* [Records provided]

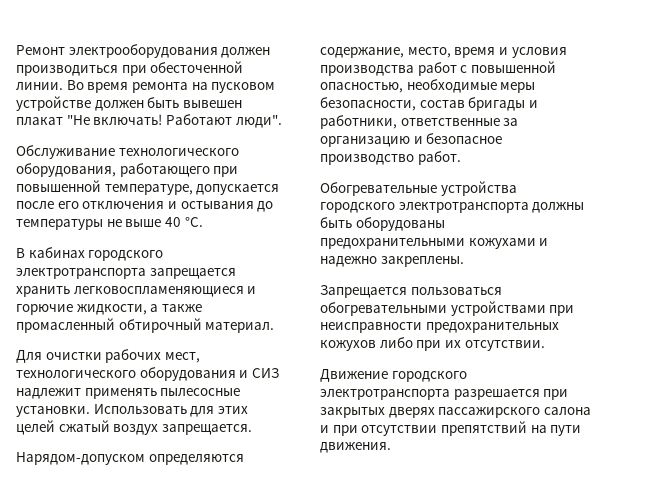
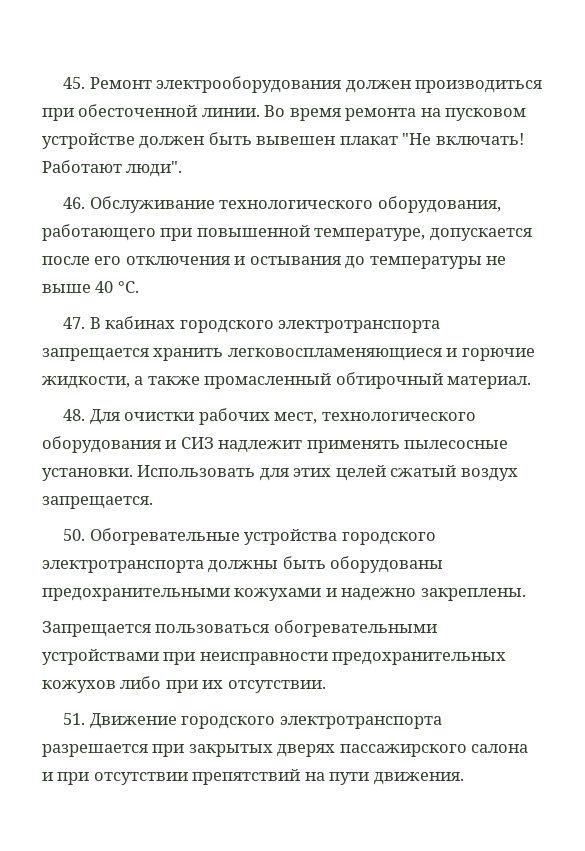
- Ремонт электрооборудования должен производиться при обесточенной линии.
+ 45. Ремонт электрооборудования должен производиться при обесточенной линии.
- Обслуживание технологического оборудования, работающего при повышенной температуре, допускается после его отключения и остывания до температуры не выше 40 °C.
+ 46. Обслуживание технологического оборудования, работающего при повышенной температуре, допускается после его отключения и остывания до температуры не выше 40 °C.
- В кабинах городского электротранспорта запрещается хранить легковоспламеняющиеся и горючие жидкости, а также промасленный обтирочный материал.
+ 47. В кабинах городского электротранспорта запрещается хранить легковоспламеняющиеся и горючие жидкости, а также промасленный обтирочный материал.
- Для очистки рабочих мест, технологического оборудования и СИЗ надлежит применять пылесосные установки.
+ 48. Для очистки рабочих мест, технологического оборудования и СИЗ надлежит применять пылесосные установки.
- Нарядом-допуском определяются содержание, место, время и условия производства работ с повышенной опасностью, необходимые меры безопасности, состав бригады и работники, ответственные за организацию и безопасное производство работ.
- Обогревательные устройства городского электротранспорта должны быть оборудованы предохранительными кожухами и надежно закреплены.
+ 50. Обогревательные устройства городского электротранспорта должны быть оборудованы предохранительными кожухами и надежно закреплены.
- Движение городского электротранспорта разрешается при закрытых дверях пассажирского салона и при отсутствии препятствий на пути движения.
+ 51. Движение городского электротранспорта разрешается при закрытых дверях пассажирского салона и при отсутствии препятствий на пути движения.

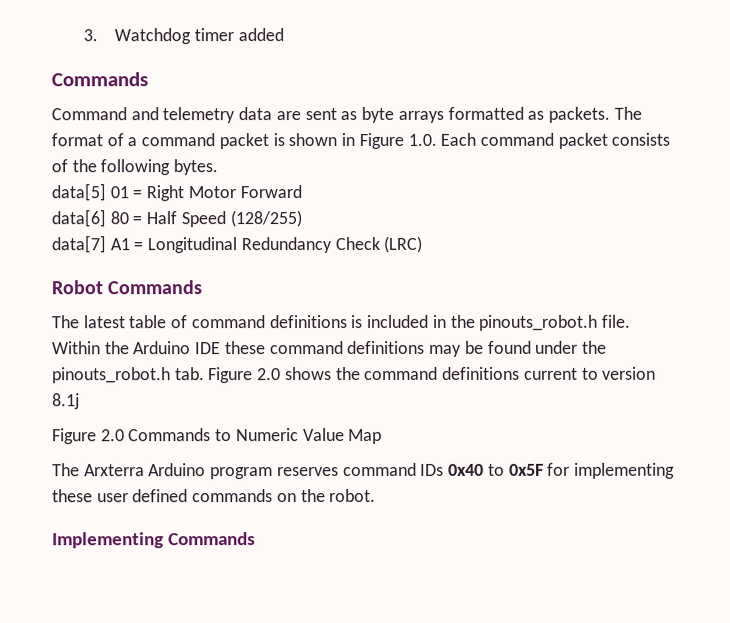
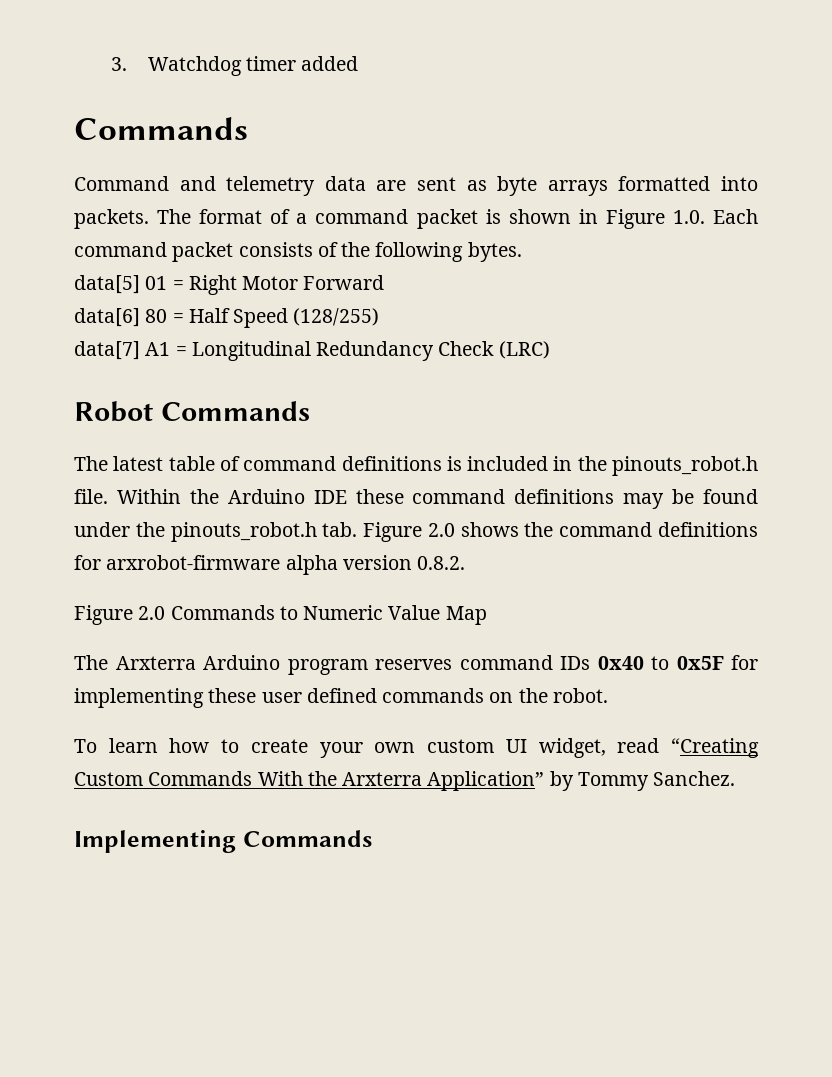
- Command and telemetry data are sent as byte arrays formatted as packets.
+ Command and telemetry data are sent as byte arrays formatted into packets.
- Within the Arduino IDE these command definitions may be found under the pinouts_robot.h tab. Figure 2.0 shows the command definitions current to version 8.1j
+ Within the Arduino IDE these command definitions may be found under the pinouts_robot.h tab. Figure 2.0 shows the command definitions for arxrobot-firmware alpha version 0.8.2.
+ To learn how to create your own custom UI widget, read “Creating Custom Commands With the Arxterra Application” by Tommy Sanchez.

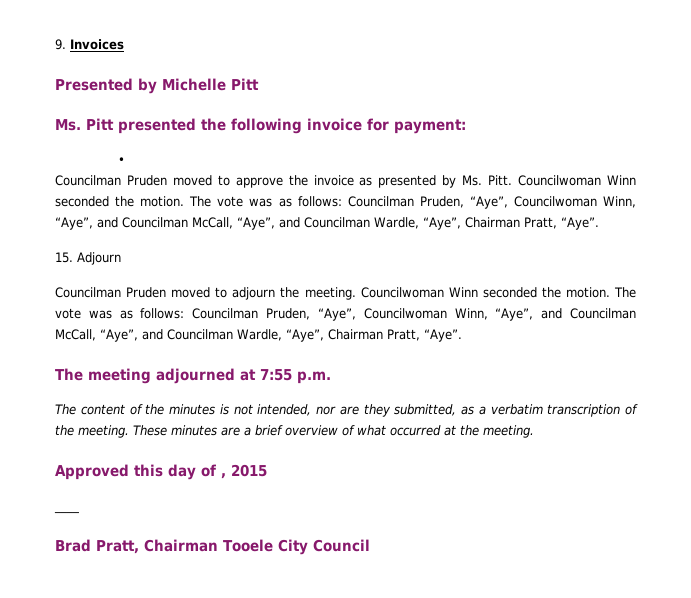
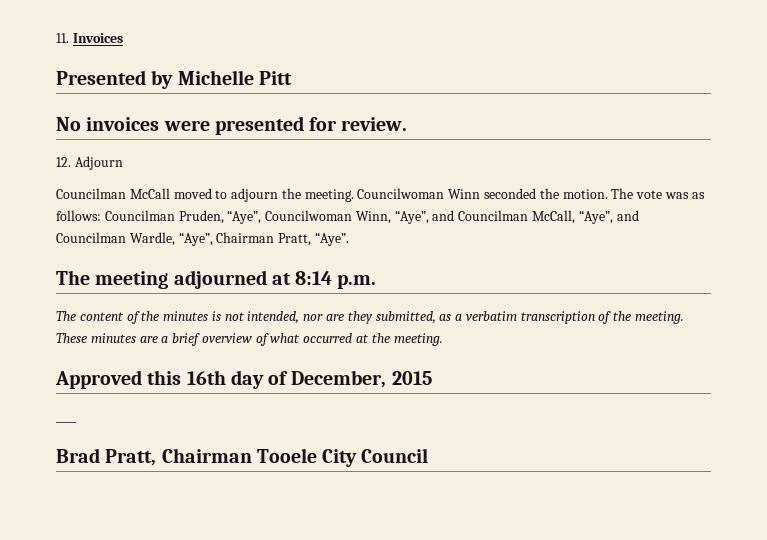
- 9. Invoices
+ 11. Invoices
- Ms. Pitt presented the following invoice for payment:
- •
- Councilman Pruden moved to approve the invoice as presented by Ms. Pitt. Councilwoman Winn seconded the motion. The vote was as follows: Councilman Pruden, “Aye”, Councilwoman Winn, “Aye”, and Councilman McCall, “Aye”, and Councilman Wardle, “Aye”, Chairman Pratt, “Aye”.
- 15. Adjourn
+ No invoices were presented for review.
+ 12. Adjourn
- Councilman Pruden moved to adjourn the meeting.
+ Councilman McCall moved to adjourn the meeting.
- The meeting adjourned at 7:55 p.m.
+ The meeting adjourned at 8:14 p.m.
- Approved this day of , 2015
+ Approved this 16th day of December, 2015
==
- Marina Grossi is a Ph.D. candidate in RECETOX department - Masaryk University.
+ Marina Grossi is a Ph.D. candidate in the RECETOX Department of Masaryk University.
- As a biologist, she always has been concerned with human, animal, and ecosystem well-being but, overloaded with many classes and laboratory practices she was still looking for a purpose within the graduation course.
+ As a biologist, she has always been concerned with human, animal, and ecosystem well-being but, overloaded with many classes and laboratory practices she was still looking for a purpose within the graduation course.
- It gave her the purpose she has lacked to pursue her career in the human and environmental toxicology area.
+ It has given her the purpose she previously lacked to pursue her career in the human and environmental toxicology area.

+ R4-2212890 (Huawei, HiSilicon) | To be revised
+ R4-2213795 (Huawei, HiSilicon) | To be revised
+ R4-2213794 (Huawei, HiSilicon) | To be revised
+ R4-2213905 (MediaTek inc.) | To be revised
--
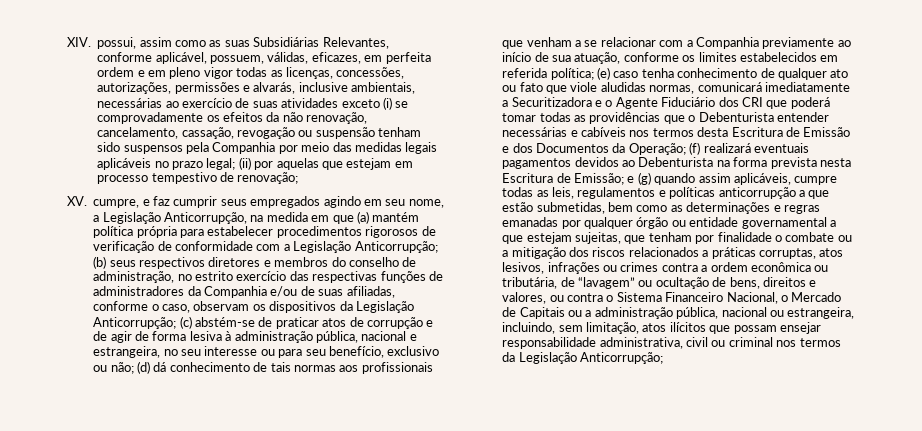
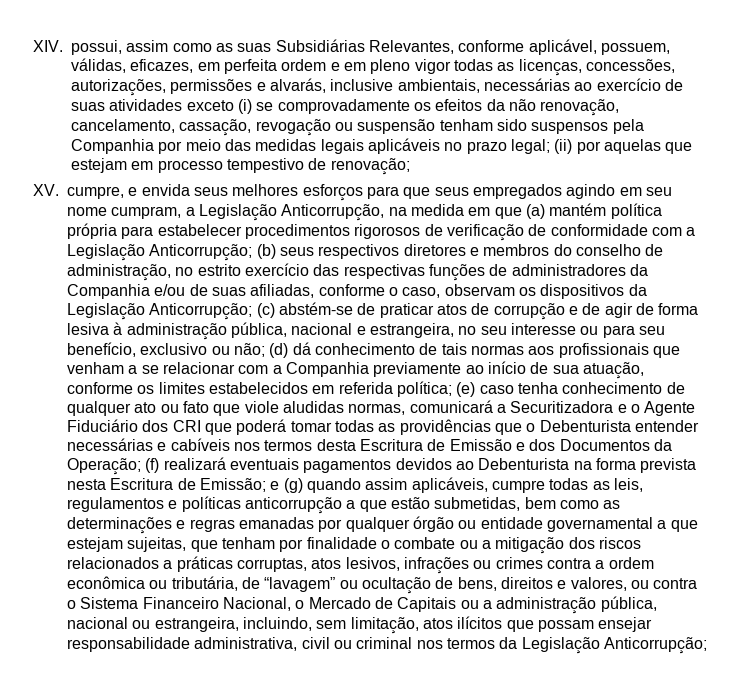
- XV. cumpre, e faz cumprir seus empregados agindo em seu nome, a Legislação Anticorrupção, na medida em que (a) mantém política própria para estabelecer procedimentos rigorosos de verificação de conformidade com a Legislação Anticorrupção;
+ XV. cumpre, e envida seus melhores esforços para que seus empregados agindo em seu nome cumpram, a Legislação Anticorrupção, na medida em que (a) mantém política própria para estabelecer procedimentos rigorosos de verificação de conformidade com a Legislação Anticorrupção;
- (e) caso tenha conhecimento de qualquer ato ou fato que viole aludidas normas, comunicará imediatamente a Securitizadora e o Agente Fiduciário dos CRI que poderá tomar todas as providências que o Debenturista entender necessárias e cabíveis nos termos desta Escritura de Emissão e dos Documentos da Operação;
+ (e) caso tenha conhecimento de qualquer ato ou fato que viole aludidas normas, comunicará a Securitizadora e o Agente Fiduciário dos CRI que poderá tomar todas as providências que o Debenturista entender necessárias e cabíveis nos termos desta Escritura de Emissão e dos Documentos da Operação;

* [Task directions] Print exactly the lines above from the one with "- As a biologist, she" to the one with "inc.) | To be revised", including both.

* [Written solution]
- As a biologist, she always has been concerned with human, animal, and ecosystem well-being but, overloaded with many classes and laboratory practices she was still looking for a purpose within the graduation course.
+ As a biologist, she has always been concerned with human, animal, and ecosystem well-being but, overloaded with many classes and laboratory practices she was still looking for a purpose within the graduation course.
- It gave her the purpose she has lacked to pursue her career in the human and environmental toxicology area.
+ It has given her the purpose she previously lacked to pursue her career in the human and environmental toxicology area.

+ R4-2212890 (Huawei, HiSilicon) | To be revised
+ R4-2213795 (Huawei, HiSilicon) | To be revised
+ R4-2213794 (Huawei, HiSilicon) | To be revised
+ R4-2213905 (MediaTek inc.) | To be revised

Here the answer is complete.